We sell our properties through a global network of sales agents who offer private and institutional buyers the opportunity to buy individual rooms, multiple rooms or whole developments within a given project.
Our team welcomes enquiries from agents, Financial Advisors, Fund managers, UK and overseas estate agents, wealth coaches or property networks.”
Targeting buy-to-let investors is logical because of ex-Chancellor George Osborne’s fiscal attack on buy-to-let landlords, whom he appeared to blame for removing homes from the reach of first-time buyers. From April 2016 there has been a 3% stamp duty surcharge on properties bought to let out. By 2020 landlords will not be able to count any mortgage interest as a business cost. April 2020 is also the time when all privately rented homes must have an Energy Performance Certificate rating of E or better.
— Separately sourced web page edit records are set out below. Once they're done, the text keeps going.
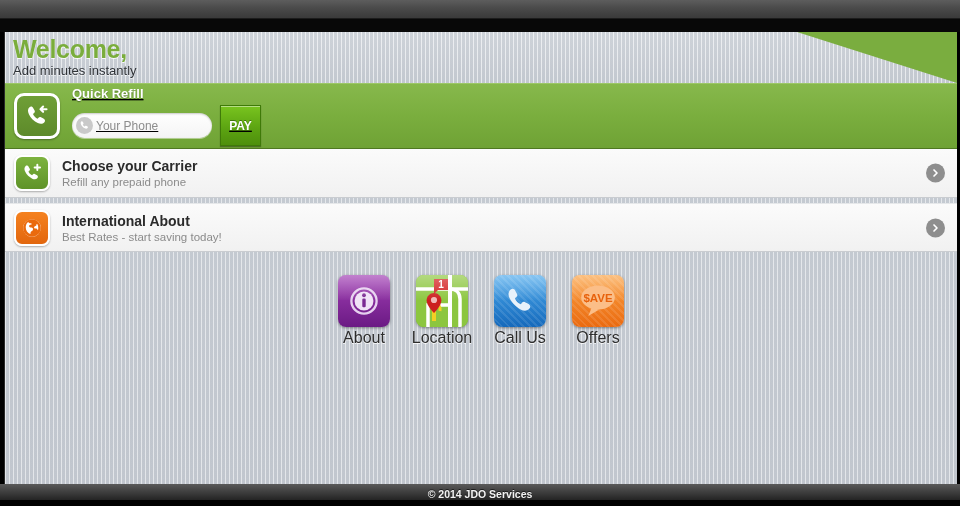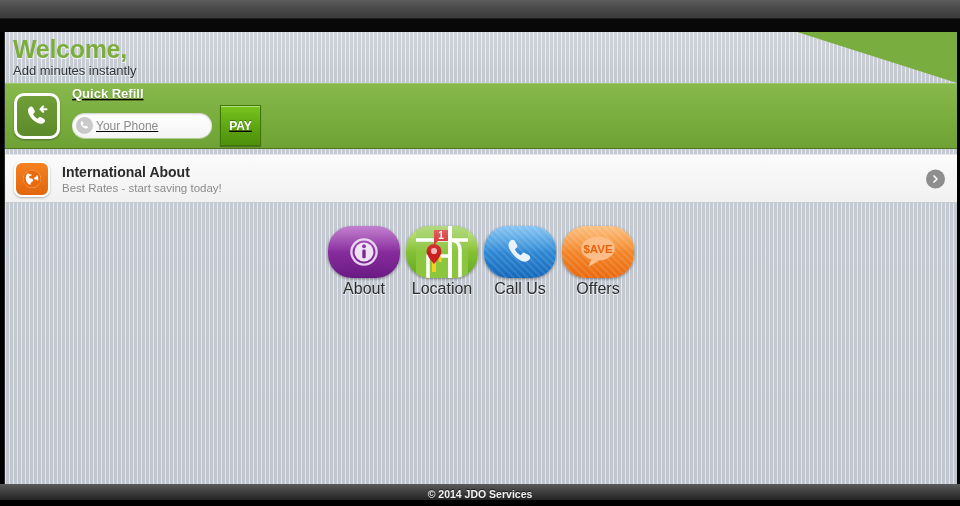--- a/index.html
+++ b/index.html
@@ -360,6 +360,23 @@
       </div>
     </div>
 
+    <div class="menu-row">
+      <div class="row-icon green">
+        <svg width="22" height="22" viewBox="0 0 26 26">
+          <path d="M5.5 4.8c1.4-1.2 2.9-.4 3.6 1l1.2 2.3c.5.9.3 1.7-.5 2.3l-1 .8c.7 1.9 2.4 3.6 4.3 4.5l.8-1c.6-.8 1.4-1 2.3-.5l2.3 1.2c1.3.7 2.1 2.1 1 3.6-1.6 1.7-3.8 1.9-6.2.7-3.4-1.5-6.9-5-8.4-8.4C3.6 8.8 3.8 6.4 5.5 4.8z" fill="#ffffff"></path>
+          <path d="M19.3 3.2v6.4M16.1 6.4h6.4" stroke="#ffffff" stroke-width="2.3" stroke-linecap="round"></path>
+        </svg>
+      </div>
+      <div class="row-text">
+        <div class="row-title">Choose your Carrier</div>
+        <div class="row-sub">Refill any prepaid phone</div>
+      </div>
+      <div class="chevron">
+        <svg width="9" height="9" viewBox="0 0 12 12">
+          <path d="M4 2l4 4-4 4" stroke="#ffffff" stroke-width="2.2" fill="none" stroke-linecap="round" stroke-linejoin="round"></path>
+        </svg>
+      </div>
+    </div>
 
     <div class="menu-row second">
       <div class="row-icon orange">

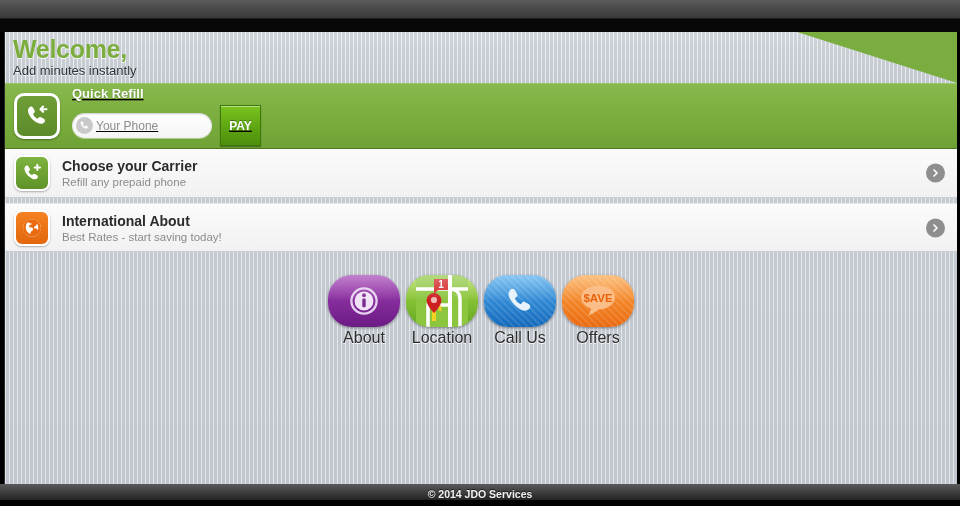--- a/index.html
+++ b/index.html
@@ -257,8 +257,8 @@
     cursor: pointer;
   }
   .tile-img {
-    width: 72px; height: 52px;
-    border-radius: 24px;
+    width: 52px; height: 52px;
+    border-radius: 8px;
     position: relative;
     overflow: hidden;
     box-shadow: 0 1px 3px rgba(0,0,0,0.4);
George Osborne’s actions to discourage buy-to-let investment have led to savings looking for investment options. Student accommodation, hotel suites, and rooms in care homes are all now marketed as investment opportunities. In these cases, and unlike whole freehold properties, there is no established resale market.
Northern Powerhouse’s model is a form of fractional investment. Not fractions of rooms, as so disastrously at The Corran, Laugharne, but fractions of hotels. Does Northern Powerhouse Developments have a track record to inspire confidence?
Not yet. The company was incorporated on January 7 2016, and is controlled by Mr Gavin Lee Woodhouse, born in March 1978 and so currently aged 39. He also controls Northern Powerhouse Developments (Holdings) Ltd, incorporated on September 30 2016, and several other companies recently formed, none of which have had time to establish a track record.
Northern Powerhouse Developments Ltd’s first accounts, for January 7 2016 to March 31 2017, are available, and show that the company lost £171,635. In addition, although it is owed £3,717,663 by 13 other companies controlled by Mr Woodhouse, it itself owes £4,663,866 to 11 other companies in the expansive Woodhouse portfolio.
We asked both Northern Powerhouse Developments, and Select Portfolio, a firm in Dorset selling the rooms to the public, about their policies for warning novice investors about the risks involved, but have not received replies.
The team assembled to build the business is large and impressive. The operational board of six, chaired by Gavin Woodhouse, includes corporate banker Andrew Kitchingman; the former managing director of Center Parcs, Peter Moore OBE; and Richard Lewis, former CEO of Landmark Hotels in Dubai. If all these business heavyweights have confidence in the funding model, why question it? It could be that super-rich international investors will be attracted to the idea of buying up established hotels in not-particularly-fashionable locations (that’s one of Northern Powerhouse’s key concepts) and building activity-focused resorts (there is a tie-up with the Bear Grylls Survival Academy for the Afan resort plans).
But medium-scale investors with tens of thousands of £s in search of reliable returns, and not £ millions, please be very careful.